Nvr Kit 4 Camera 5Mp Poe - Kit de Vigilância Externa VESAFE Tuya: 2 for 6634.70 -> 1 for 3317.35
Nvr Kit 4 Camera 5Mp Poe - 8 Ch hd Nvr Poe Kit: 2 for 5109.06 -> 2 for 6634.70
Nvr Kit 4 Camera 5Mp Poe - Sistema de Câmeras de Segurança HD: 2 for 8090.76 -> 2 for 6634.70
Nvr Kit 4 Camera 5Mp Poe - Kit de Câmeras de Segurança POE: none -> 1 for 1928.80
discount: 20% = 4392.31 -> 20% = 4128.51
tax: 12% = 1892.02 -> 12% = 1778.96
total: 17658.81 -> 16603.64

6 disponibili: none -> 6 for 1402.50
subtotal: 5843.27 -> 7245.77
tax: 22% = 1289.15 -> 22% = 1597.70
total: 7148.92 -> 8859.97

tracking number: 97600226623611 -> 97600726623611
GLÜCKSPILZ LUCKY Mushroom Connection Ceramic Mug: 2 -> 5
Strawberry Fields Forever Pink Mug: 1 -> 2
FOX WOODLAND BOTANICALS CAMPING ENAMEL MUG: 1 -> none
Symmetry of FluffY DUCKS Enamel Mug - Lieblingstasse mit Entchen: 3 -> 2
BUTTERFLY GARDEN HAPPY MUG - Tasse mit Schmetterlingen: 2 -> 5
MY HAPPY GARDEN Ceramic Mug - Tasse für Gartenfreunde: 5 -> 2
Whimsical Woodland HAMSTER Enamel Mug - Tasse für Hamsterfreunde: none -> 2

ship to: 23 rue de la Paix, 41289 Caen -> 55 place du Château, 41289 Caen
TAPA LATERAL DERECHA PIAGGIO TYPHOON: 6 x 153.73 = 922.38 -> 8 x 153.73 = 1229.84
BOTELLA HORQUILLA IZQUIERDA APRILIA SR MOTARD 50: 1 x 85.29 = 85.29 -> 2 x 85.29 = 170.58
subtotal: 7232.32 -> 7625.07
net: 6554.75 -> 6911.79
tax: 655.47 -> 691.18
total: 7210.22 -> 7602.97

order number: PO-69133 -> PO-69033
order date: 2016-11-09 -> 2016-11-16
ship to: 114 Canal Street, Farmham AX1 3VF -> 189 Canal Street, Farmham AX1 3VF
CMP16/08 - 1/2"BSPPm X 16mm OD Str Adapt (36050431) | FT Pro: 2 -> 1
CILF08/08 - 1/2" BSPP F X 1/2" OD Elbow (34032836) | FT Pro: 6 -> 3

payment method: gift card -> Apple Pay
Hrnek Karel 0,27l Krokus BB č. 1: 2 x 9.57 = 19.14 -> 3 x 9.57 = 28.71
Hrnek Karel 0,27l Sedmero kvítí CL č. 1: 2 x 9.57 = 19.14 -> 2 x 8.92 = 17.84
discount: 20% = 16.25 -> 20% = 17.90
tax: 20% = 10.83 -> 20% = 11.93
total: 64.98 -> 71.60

## Exercise
In the material above, locate the line containing "subtotal: 5843.27 -> 7245.77" and the line containing "FOX WOODLAND BOTANICALS". Transcribe exactly those two lines and every line between them, and nothing more.

## Answer area
subtotal: 5843.27 -> 7245.77
tax: 22% = 1289.15 -> 22% = 1597.70
total: 7148.92 -> 8859.97

tracking number: 97600226623611 -> 97600726623611
GLÜCKSPILZ LUCKY Mushroom Connection Ceramic Mug: 2 -> 5
Strawberry Fields Forever Pink Mug: 1 -> 2
FOX WOODLAND BOTANICALS CAMPING ENAMEL MUG: 1 -> none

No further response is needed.